Kirkpatrick and his colleagues, however, found a way. They enlisted volunteers to help them send probes from more than 12,000 computers around the world. Following these probes, the scientists counted how many routes connected each subnetwork to the others.

This widespread method revealed three layers within the Internet. At the core of the virtual jellyfish are about 100 of the most tightly connected subnetworks. These include some subnetworks you’ve probably heard of, such as Google.

Surrounding this core is a much larger group of subnetworks that have lots of connections to each other and to the core. Finally, about one fifth of the Internet’s subnetworks can communicate to the rest of the world only by sending information through the core. The scientists compare these fringe subnetworks to the tentacles of a jellyfish.
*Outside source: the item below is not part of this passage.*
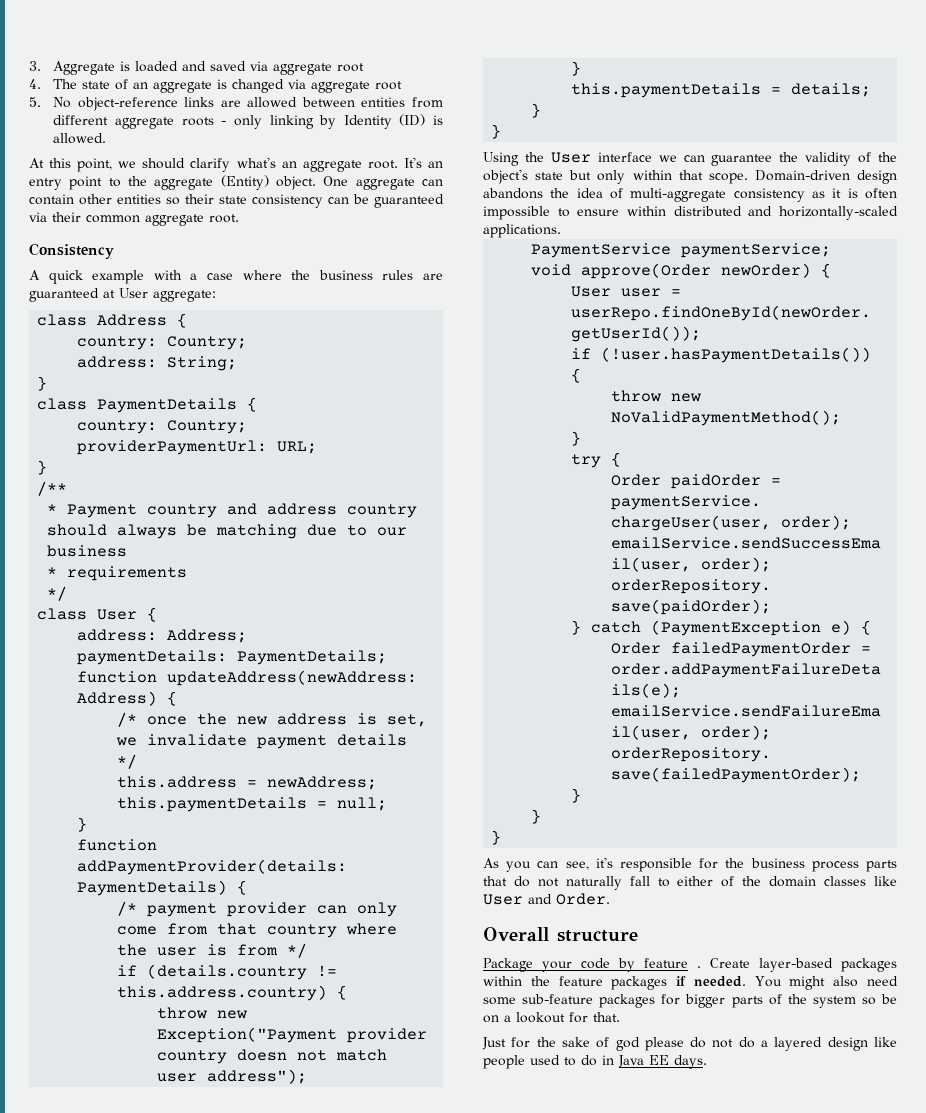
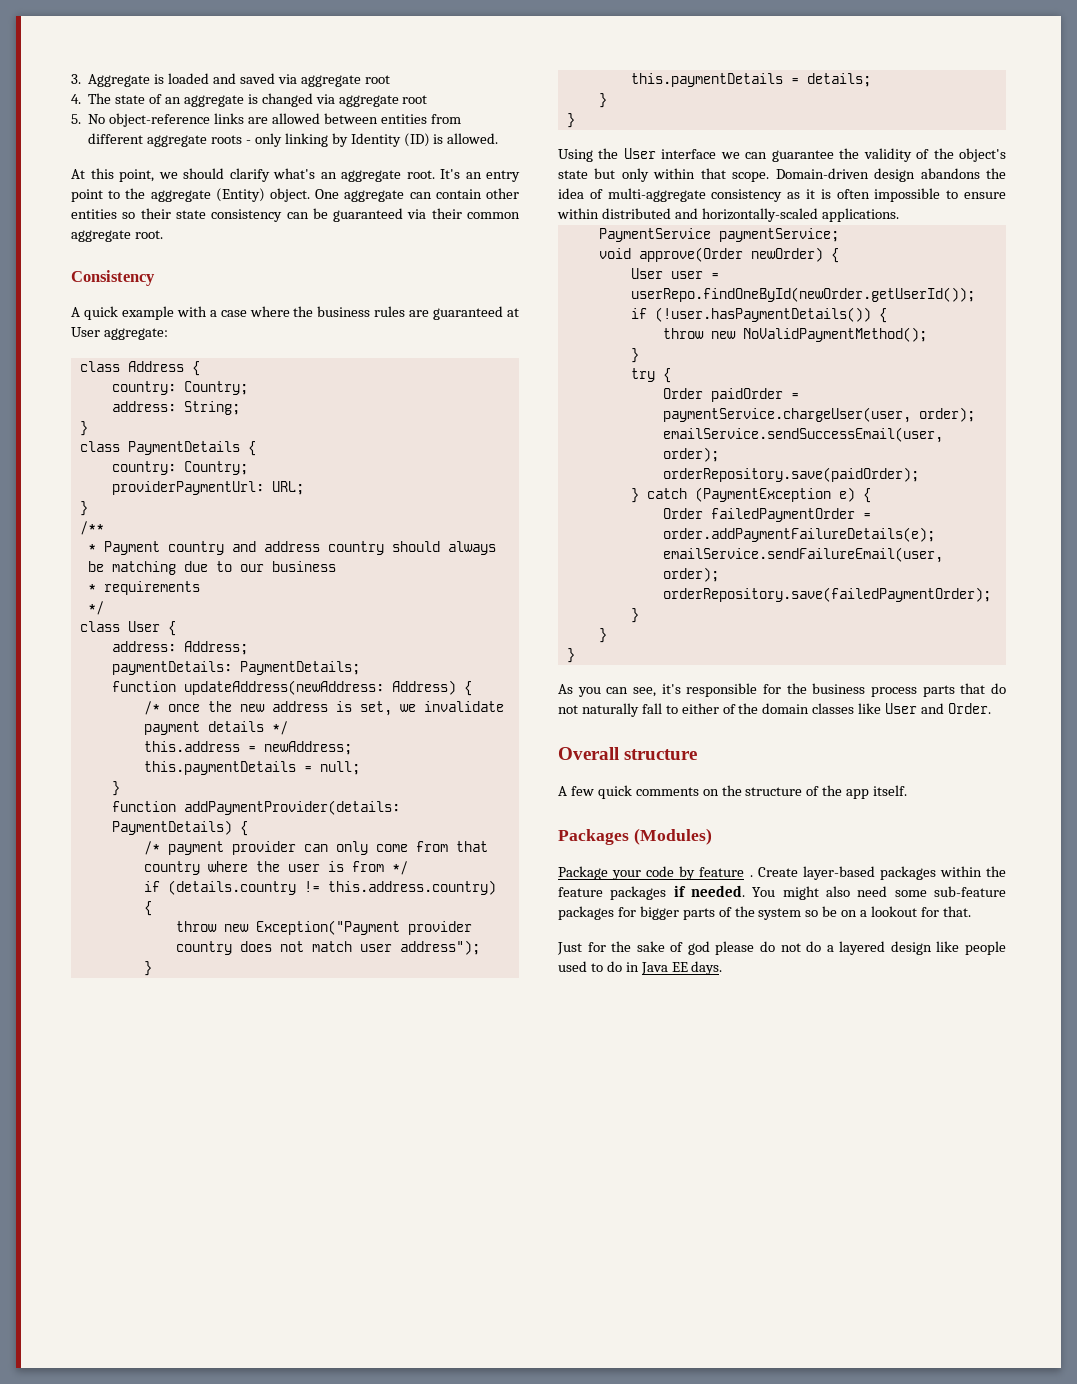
[237,1049,288,1061] doesn -> [239,941,272,952] does
(638, 936) none -> [558,785,908,799] [558,828,712,845] // A few quick comments on the structure of the app itself. // Packages (Modules)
Because 80 percent of subnetworks can reach each other without going through the core, the new map suggests that the Internet is less vulnerable than scientists previously thought. Attacks or outages to any one part of the Internet probably wouldn’t take out the whole system.

Your access to Science News for Kids, in other words, should be safe, no matter where you live.—Emily Sohn

Going Deeper:

Rehmeyer, Julie J. 2007. Mapping a medusa: The Internet spreads its tentacles. Science News 171(June 23):387-388. Available at http://www.sciencenews.org/articles/20070623/fob2.asp .

Sohn, Emily. 2006. Internet generation. Science News for Kids (Oct. 25). Available at http://www.sciencenewsforkids.org/articles/20061025/Feature1.asp .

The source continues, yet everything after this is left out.